A sparse Merkle tree (SMT) is an authenticated data structure organized as a tree, built on top of a key-value map. A key-value map is a collection of (key, value) pairs such that each key appears at most once. It supports the following operations:

**Look up**: Returns the value associated with a certain key.**Insert**: Inserts a certain key-value pair in the collection.**Update**: Updates the value associated with a certain key.**Delete**: Removes a certain key-value pair in the collection.

Consequently, the SMT also supports these operations, as explained in the following section. The SMT is constructed from the key-value map as follows. **Each possible entry of the key-value map corresponds to a leaf node of the tree**. Each leaf node has a key and value (corresponding to the entry key and value) as well as a hash property, obtained by hashing together the key and the value. If an entry is not present in the map, we just assign an empty leaf node to it (a node with an empty value and a constant hash). The position of the leaf node in the tree is fixed by its key. For instance, for a key length of 5 bits, the first leaf node has key 00000, the next ones have 00001, 00010, and so forth.
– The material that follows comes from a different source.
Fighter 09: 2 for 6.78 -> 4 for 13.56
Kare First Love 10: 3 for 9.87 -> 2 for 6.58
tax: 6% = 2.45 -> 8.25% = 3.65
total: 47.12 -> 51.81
Parent branch nodes are obtained by hashing together two child nodes recursively, until at the top we are left with a single node, the Merkle root of the tree. Consequently, each branch node has a left child, right child, and hash property, obtained by hashing together the child nodes hash values. As a technical sidenote, we use different hash functions for leaf and branch nodes to prevent second image attacks (see section "Leaf versus Branch Hash" blog post).
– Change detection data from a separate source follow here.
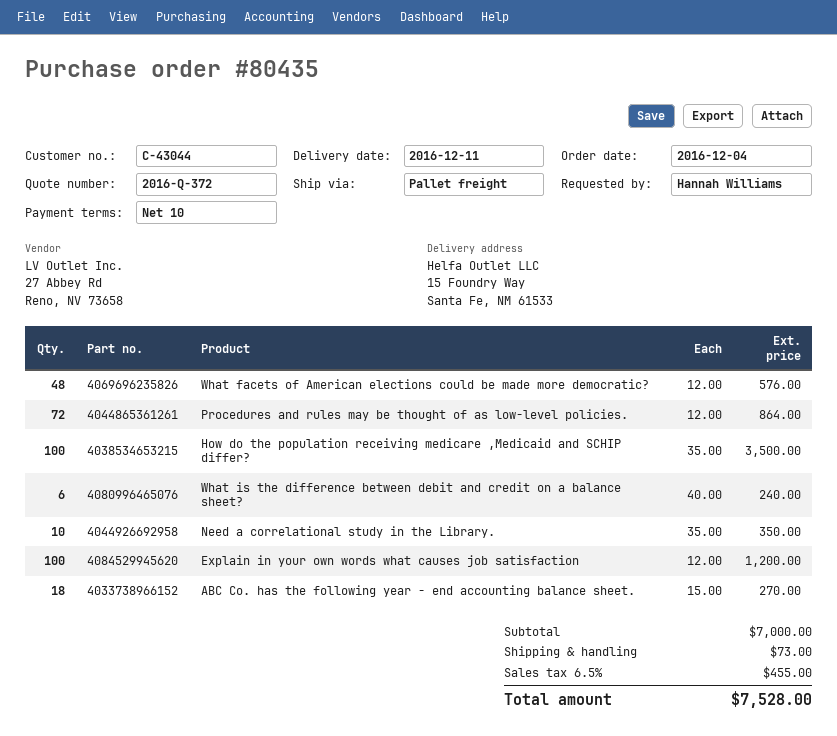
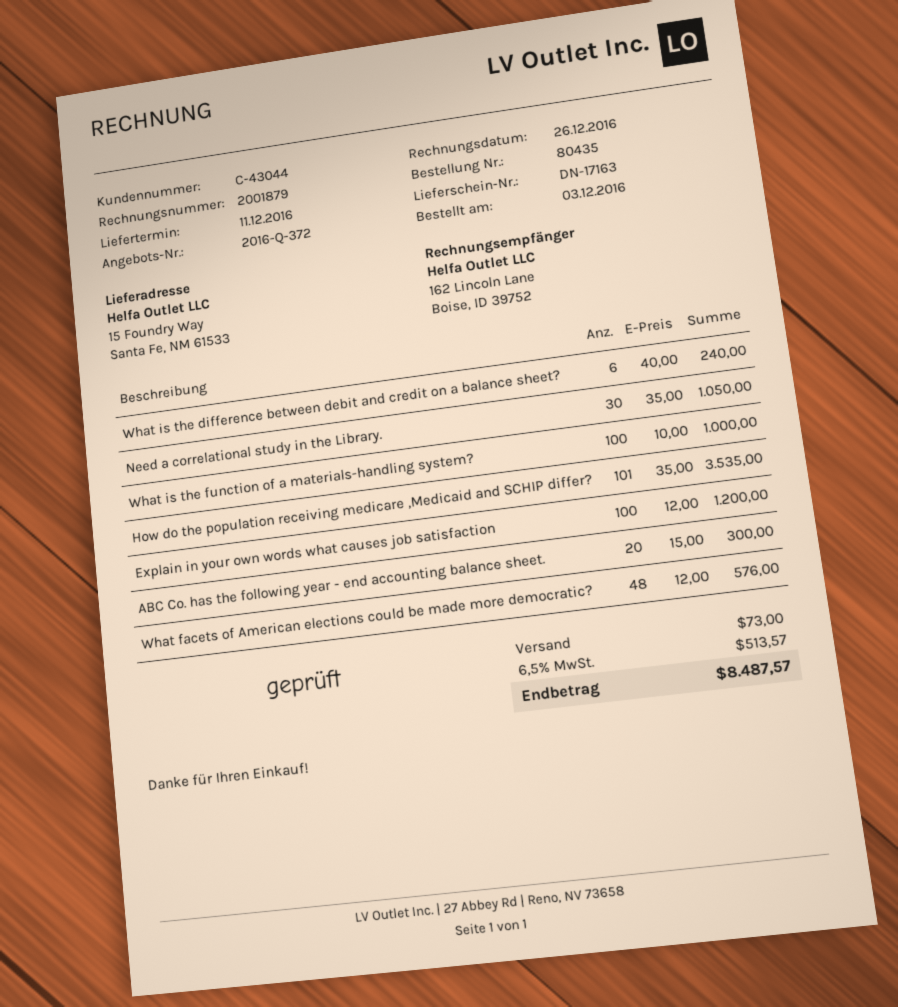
order date: 2016-12-04 -> 2016-12-03
Procedures and rules may be thought of as low-level policies.: 72 x 12.00 = 864.00 -> none
How do the population receiving medicare ,Medicaid and SCHIP differ?: 100 x 35.00 = 3500.00 -> 101 x 35.00 = 3535.00
Need a correlational study in the Library.: 10 x 35.00 = 350.00 -> 30 x 35.00 = 1050.00
ABC Co. has the following year - end accounting balance sheet.: 18 x 15.00 = 270.00 -> 20 x 15.00 = 300.00
What is the function of a materials-handling system?: none -> 100 x 10.00 = 1000.00
tax: 6.5% = 455.00 -> 6.5% = 513.57
total: 7528.00 -> 8487.57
*Figure 1: A complete sparse Merkle tree. Each possible key in the underlying key-value map has a corresponding leaf node in the base layer. Branch nodes (yellow boxes) are obtained by hashing recursively pairs of leaf nodes (green boxes), until a single node, the Merkle root (blue box), is reached. If the key length is 32 bytes, the tree has 256 layers (here elided for clarity) and 2256 leaf nodes.*

This is very reminiscent of regular Merkle trees, introduced in LIP 0031, with a very important difference: The order of insertion of data blocks does not matter, and the root of the tree only depends on the final state of the map. In cryptography, this means that a SMT is a **cryptographic accumulator** [1]. An accumulator is a hash function that possesses this history independence (quasi-commutative property) and allows for efficient **inclusion proofs**: a Prover is able to convince a Verifier that a certain element is present in the underlying data structure without revealing any other element, and the proof size scales logarithmically with the number of data blocks. In a SMT, the input of the hash function is the underlying key-value map and the output is the Merkle root. Due to the history independence, SMTs are the suitable choice to authenticate key-value maps.
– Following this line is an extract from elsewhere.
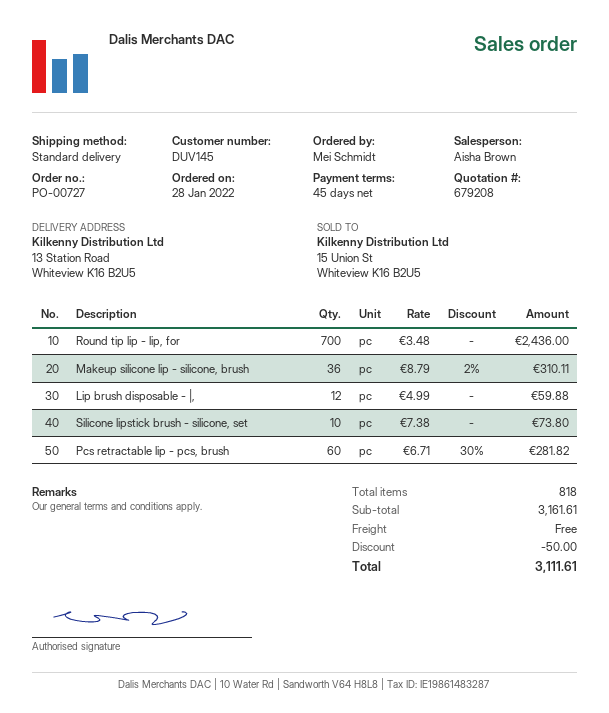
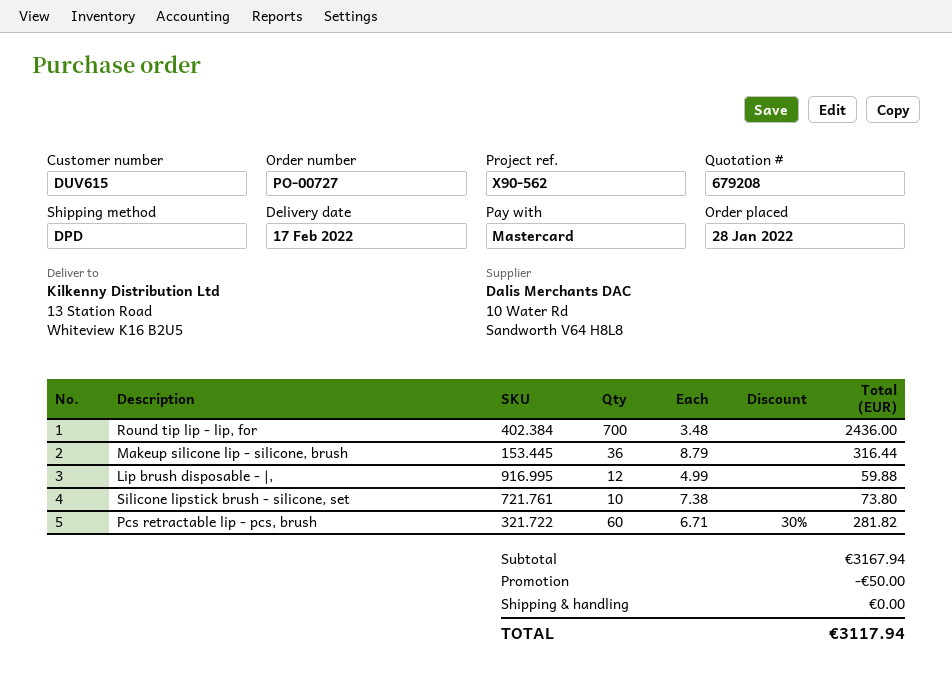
customer number: DUV145 -> DUV615
shipping method: standard -> DPD
Makeup silicone lip - silicone, brush: 36 x 8.79 - 2% = 310.11 -> 36 x 8.79 = 316.44
subtotal: 3161.61 -> 3167.94
total: 3111.61 -> 3117.94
On the other hand, a regular Merkle tree is an example of a **vector commitment** [2], because the underlying data structure is an array. This means that the Merkle root also authenticates the order of the data blocks in the array. This property can actually be very useful, e.g. to authenticate the transactions included in a block or the order of cross-chain messages in the Lisk interoperability solution, and in general if we are working with arrays. However, inserting a new data block at a specific position cannot be done efficiently, as the whole tree would need to be recomputed. Due to this fact, regular Merkle trees are not suitable to authenticate key-value maps but they are the suitable choice to authenticate arrays, where new data blocks are only appended.

*Figure 2: Comparison between a RMT (left) and a SMT (right). In the RMT, the underlying data structure is an array of data blocks, in this example the transactions inserted in a block. In a SMT, the underlying data structure is a general key-value map, in this example with only some non-empty key-value pairs. The RMT is suitable to work with an array, and the Merkle root (blue box) also authenticates the insertion order. A SMT is suitable to work with key-value maps, and the Merkle root does not depend on the insertion order.*

SMTs also have another nice property, in that they support efficient **non-inclusion proofs**: The Prover can convince the Verifier that a certain entry is *not* present in the map, and the proof size scales logarithmically with the number of data blocks. Because of this property, SMTs satisfy the definition of **universal accumulators** [4].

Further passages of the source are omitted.